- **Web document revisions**
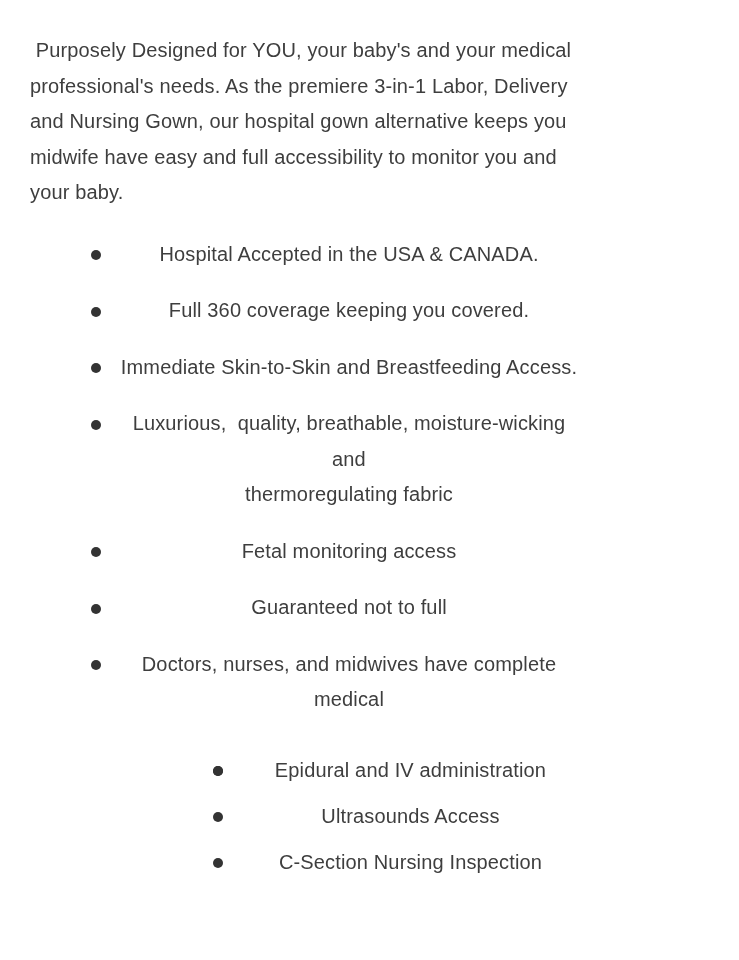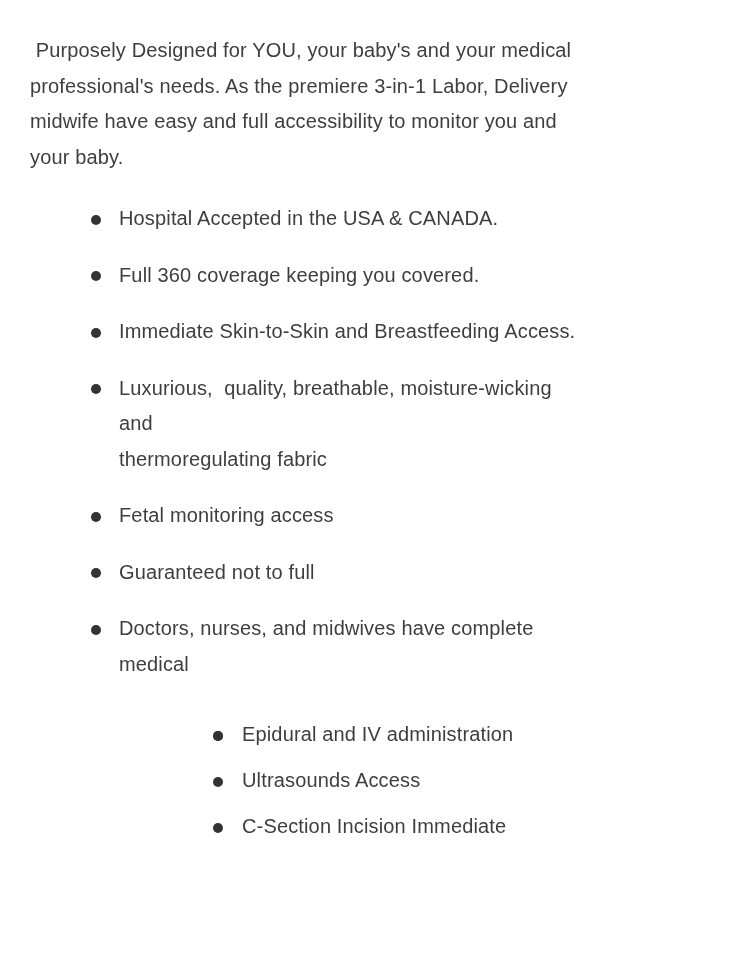--- a/index.html
+++ b/index.html
@@ -76,6 +76,7 @@
   <p class="intro">
     <span class="line"> Purposely Designed for YOU, your baby's and your medical</span>
     <span class="line">professional's needs. As the premiere 3-in-1 Labor, Delivery</span>
+    <span class="line">and Nursing Gown, our hospital gown alternative keeps you</span>
     <span class="line">midwife have easy and full accessibility to monitor you and</span>
     <span class="line">your baby.</span>
   </p>

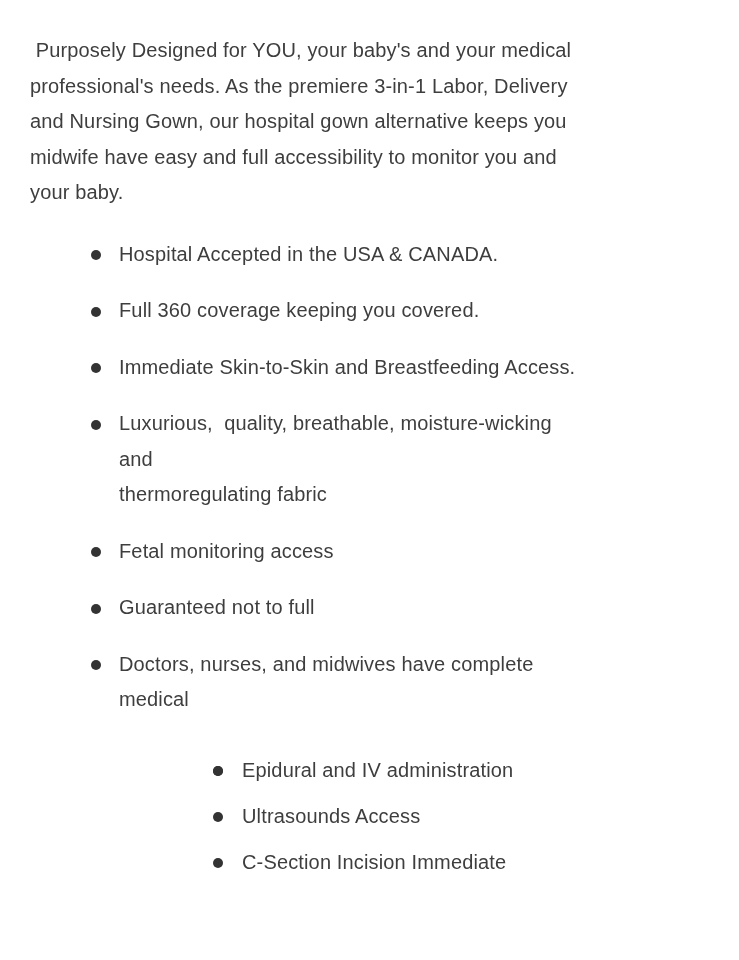--- a/index.html
+++ b/index.html
@@ -33,6 +33,7 @@
     list-style: none;
     margin: 12px;
     padding: 0;
+    text-align: center;
   }
   ul.features > li {
     position: relative;

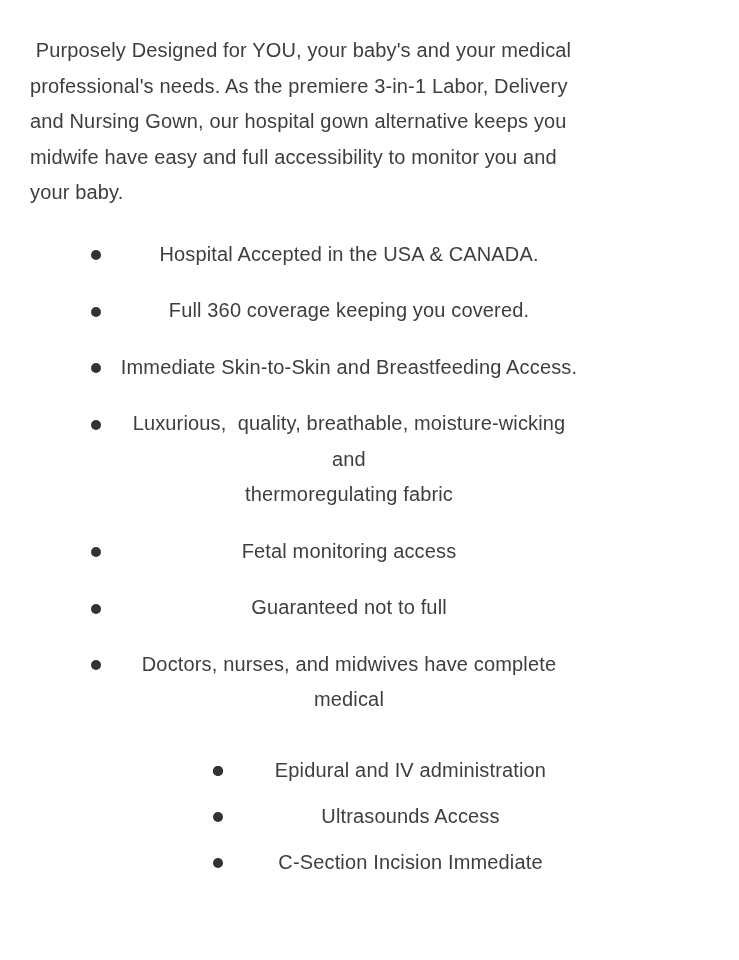--- a/index.html
+++ b/index.html
@@ -133,7 +133,7 @@
         </li>
         <li>
           <span class="dot"></span>
-          <span class="line">C-Section Incision Immediate</span>
+          <span class="line">C-Section Nursing Inspection</span>
         </li>
       </ul>
     </li>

- **Work instruction**
Leaving the pictures aside, give back all the records exactly as they are.

- **Solved exercise**
--- a/index.html
+++ b/index.html
@@ -76,6 +76,7 @@
   <p class="intro">
     <span class="line"> Purposely Designed for YOU, your baby's and your medical</span>
     <span class="line">professional's needs. As the premiere 3-in-1 Labor, Delivery</span>
+    <span class="line">and Nursing Gown, our hospital gown alternative keeps you</span>
     <span class="line">midwife have easy and full accessibility to monitor you and</span>
     <span class="line">your baby.</span>
   </p>

--- a/index.html
+++ b/index.html
@@ -33,6 +33,7 @@
     list-style: none;
     margin: 12px;
     padding: 0;
+    text-align: center;
   }
   ul.features > li {
     position: relative;

--- a/index.html
+++ b/index.html
@@ -133,7 +133,7 @@
         </li>
         <li>
           <span class="dot"></span>
-          <span class="line">C-Section Incision Immediate</span>
+          <span class="line">C-Section Nursing Inspection</span>
         </li>
       </ul>
     </li>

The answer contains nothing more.